Abstract: TH-PO0201
Rare Case of Dual Paraneoplastic Endocrinopathies in Small Cell Lung Cancer: Triphasic Electrolyte Presentation
Session Information
- Onconephrology: Anticancer Therapies, PTLD, Paraneoplastic Diseases, and More
November 06, 2025 | Location: Exhibit Hall, Convention Center
Abstract Time: 10:00 AM - 12:00 PM
Category: Onconephrology
- 1700 Onconephrology
Authors
- Youssef, Nada, The University of Texas MD Anderson Cancer Center, Houston, Texas, United States
- Tran, James, The University of Texas MD Anderson Cancer Center, Houston, Texas, United States
- Nuh, Mohamed, The University of Texas MD Anderson Cancer Center, Houston, Texas, United States
- Workeneh, Biruh, The University of Texas MD Anderson Cancer Center, Houston, Texas, United States
- Mandayam, Sreedhar A., The University of Texas MD Anderson Cancer Center, Houston, Texas, United States
- Chen, Sheldon, The University of Texas MD Anderson Cancer Center, Houston, Texas, United States
Introduction
Paraneoplastic endocrinopathies are well-recognized complications frequently observed in patients with neuroendocrine malignancies such as small cell lung carcinoma (SCLC). However, the concurrence of both the syndrome of inappropriate antidiuretic hormone (SIADH) and Cushing syndrome is rare, with <10 reported cases. This case is unique for its extreme hormonal imbalance and a triphasic pattern of electrolyte disturbances, highlighting diagnostic and management challenges.
Case Description
An 81-year-old female, with history of localized squamous cell carcinoma of the right lower lung lobe, presented with confusion. Laboratory tests showed severe hyponatremia (110 mmol/L), suggestive of SIADH. Salt tablets were initiated with improvement in her [sodium] levels. CT scan revealed multiple lung and liver nodules, suggestive of disease recurrence.

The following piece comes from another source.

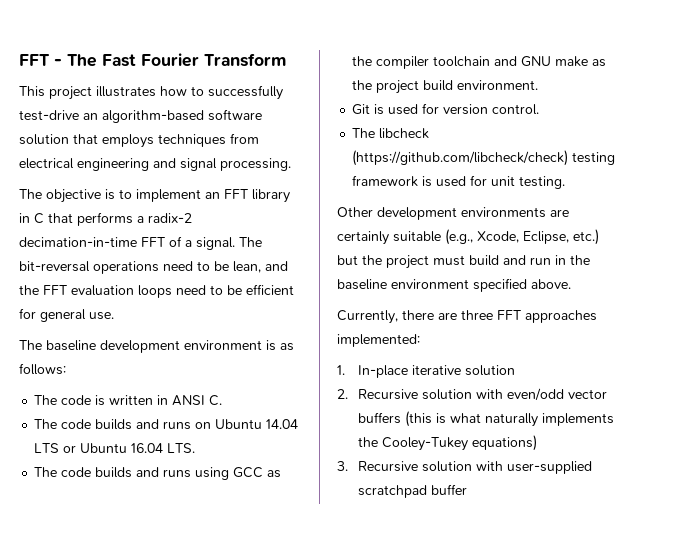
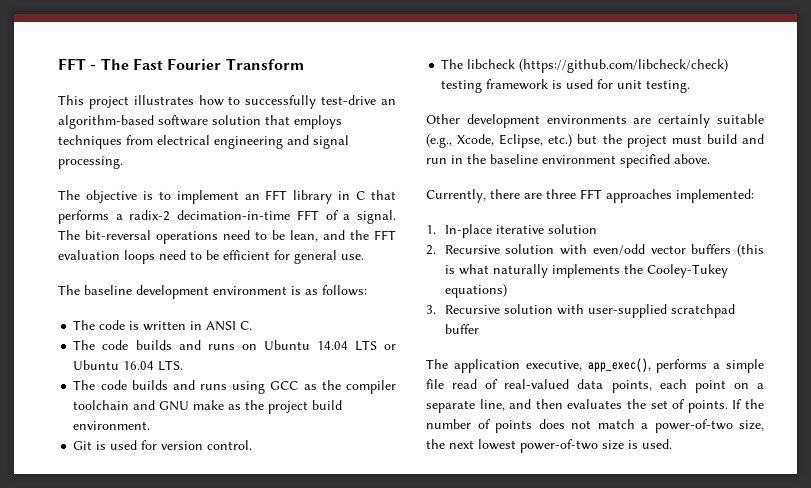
(468, 489) none -> [426,358,764,373] [426,379,764,393] [426,399,764,413] [426,419,764,433] [426,439,672,453] // The application executive, app_exec(), performs a simple file read of real-valued data points, each point on a separate line, and then evaluates the set of points. If the number of points does not match a power-of-two size, the next lowest power-of-two size is used.

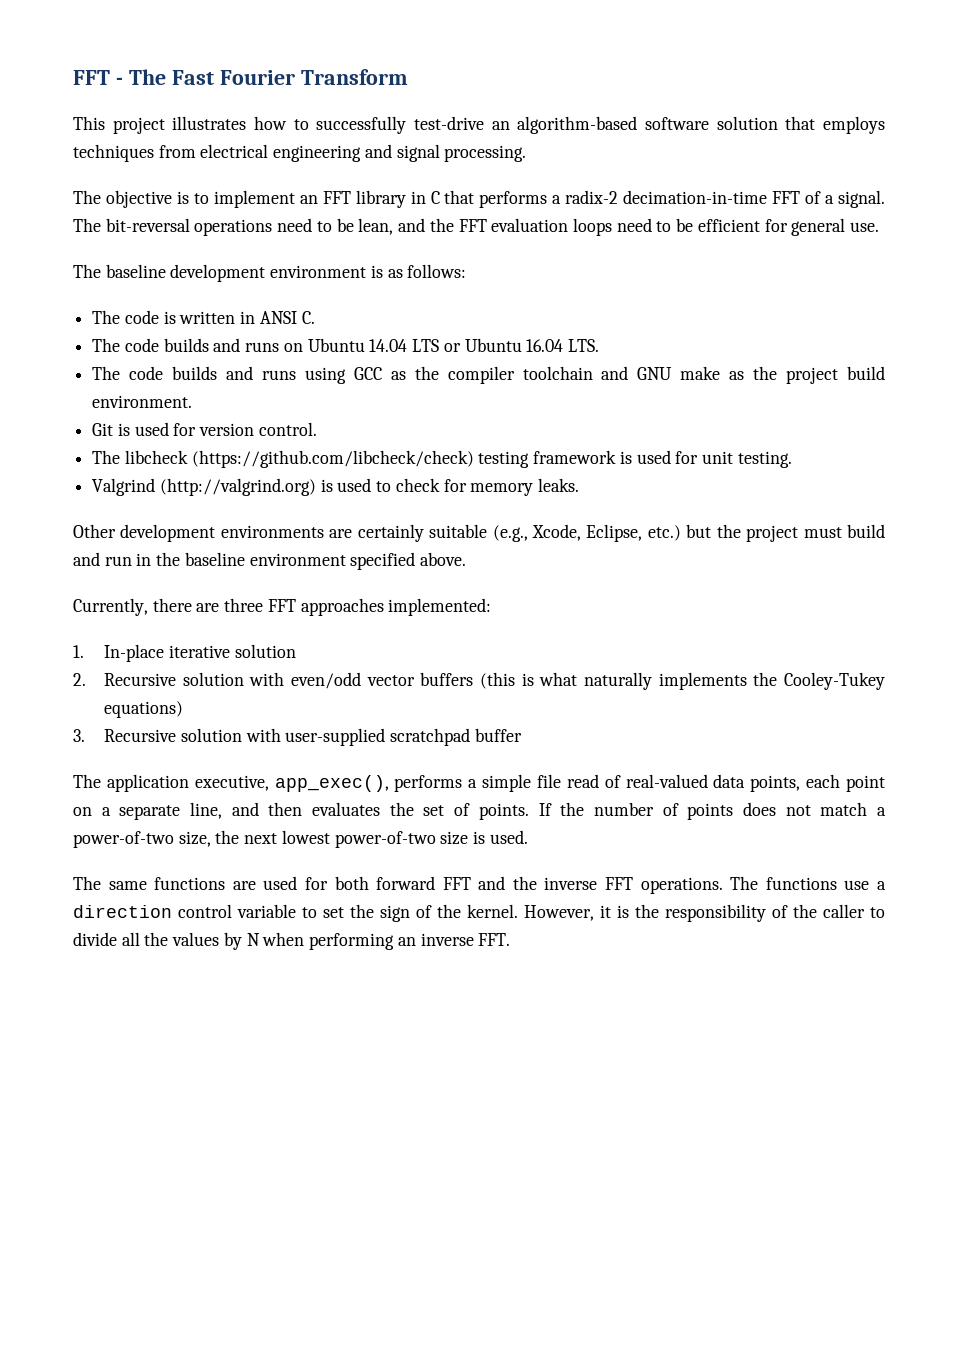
(691, 86) none -> [92,478,580,496] // Valgrind (http://valgrind.org) is used to check for memory leaks.
(672, 444) none -> [73,876,887,894] [73,904,885,922] [73,932,511,950] // The same functions are used for both forward FFT and the inverse FFT operations. The functions use a direction control variable to set the sign of the kernel. However, it is the responsibility of the caller to divide all the values by N when performing an inverse FFT.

Instead, liver biopsy confirmed SCLC, for which chemo/immunotherapy was initiated.
Nine months later, she presented with severe hypokalemia (2.3 mmol/L) and alkalosis (CO2 38 mmol/L) but was normonatremic (141) despite not taking her salt tablets. Urine studies revealed renal potassium wasting, and serum studies showed elevated AM cortisol (49.1 mcg/dL) and high ACTH (181 pg/mL). CT scan showed bilateral adrenal thickening. A high-dose dexamethasone suppression test confirmed ectopic Cushing syndrome, so she was started on metyrapone.

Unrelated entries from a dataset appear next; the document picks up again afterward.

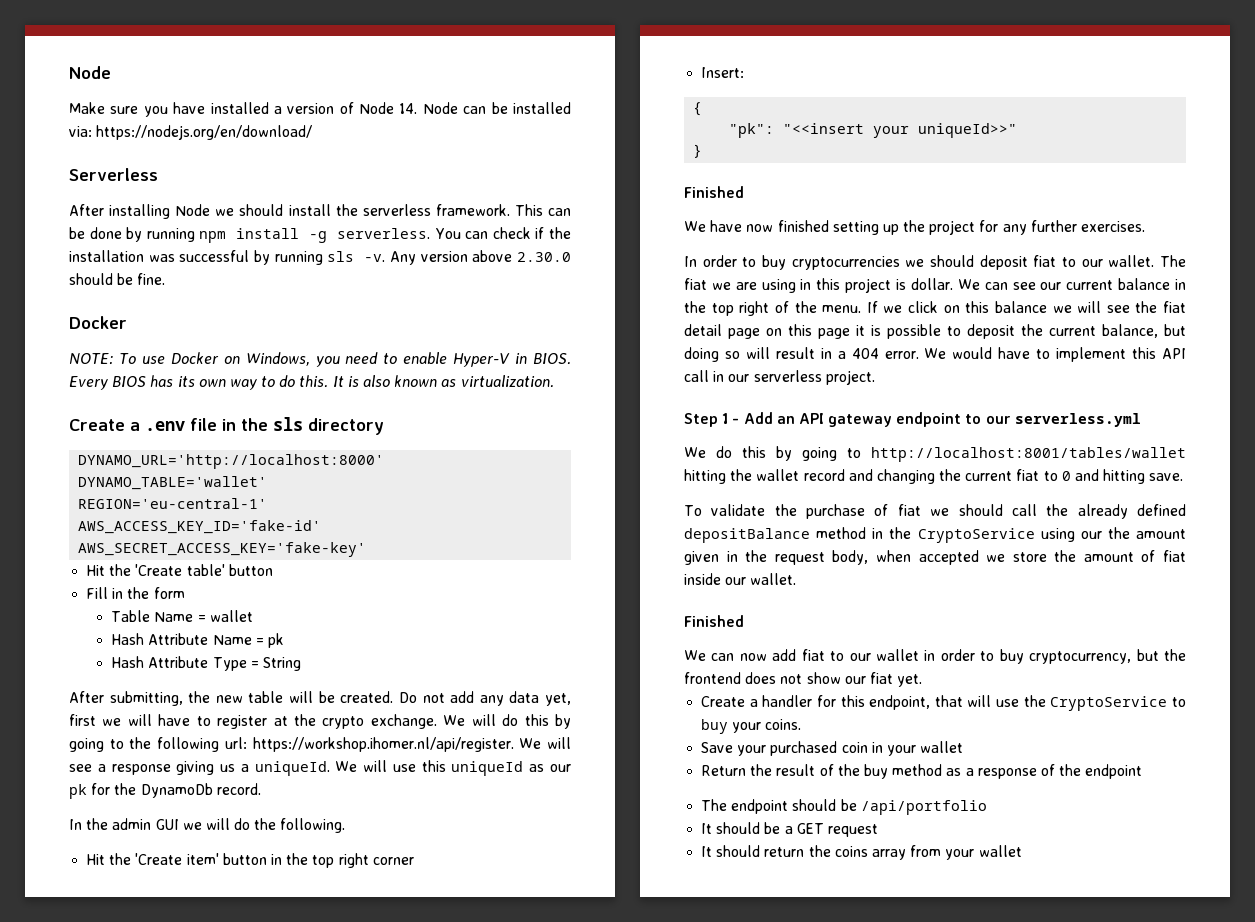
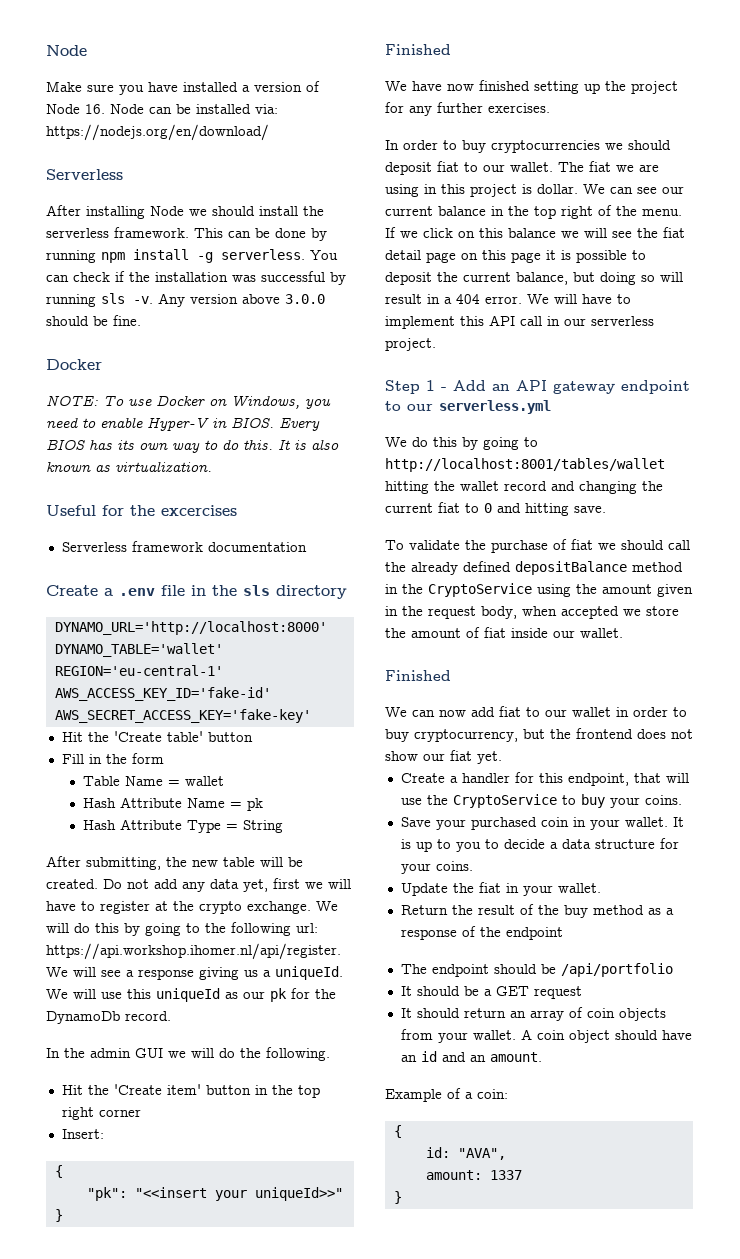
[399,103,418,114] 14. -> [85,104,105,114] 16.
[517,252,571,262] 2.30.0 -> [285,294,325,304] 3.0.0
(554, 381) none -> [46,505,237,516] [61,541,307,552] // Useful for the excercises // Serverless framework documentation
[252,737,514,752] https://workshop.ihomer.nl/api/register. -> [46,943,341,960] https://api.workshop.ihomer.nl/api/register.
[952,347,993,359] would -> [554,294,577,304] will
[1080,531,1102,539] our -> (571, 590) none
[920,741,964,753] wallet -> [624,817,684,827] [400,838,679,852] [400,861,473,874] [400,882,601,896] wallet. It is up to you to decide a data structure for your coins. // Update the fiat in your wallet.
[808,845,1022,860] the coins array from your wallet -> [509,1007,666,1021] [400,1029,692,1043] [400,1051,542,1062] [385,1088,508,1102] [393,1125,402,1138] [425,1147,506,1160] [425,1170,522,1180] [393,1191,402,1204] an array of coin objects from your wallet. A coin object should have an id and an amount. // Example of a coin: // { // id: "AVA", // amount: 1337 // }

Within 48 hours, her [sodium] declined from 138 to 130 mmol/L. Copeptin later came back at >5,000 pmol/L. Tolvaptan was considered, but fluid restriction, salt tablets, and urea normalized her [sodium].
Discussion
Hyponatremia resolving to hypokalemia/alkalosis and recurring to hyponatremia again should raise the suspicion for dual paraneoplastic syndrome in SCLC. Our patient exhibited a triphasic electrolyte evolution, highlighting an intricate hormonal interplay: hyponatremia due to SIADH, normalization during hypercortisolemia, and recurrent hyponatremia after cortisol reduction. The high cortisol's mineralocorticoid activity, overwhelming 11β-Hydroxysteroid dehydrogenase, likely masked hyponatremia, and then metyrapone-induced cortisol suppression may have unmasked persistent ADH-driven water retention. Anticipating this triphasic course is key to the diagnosis and treatment of a rare dual paraneoplastic syndrome in SCLC.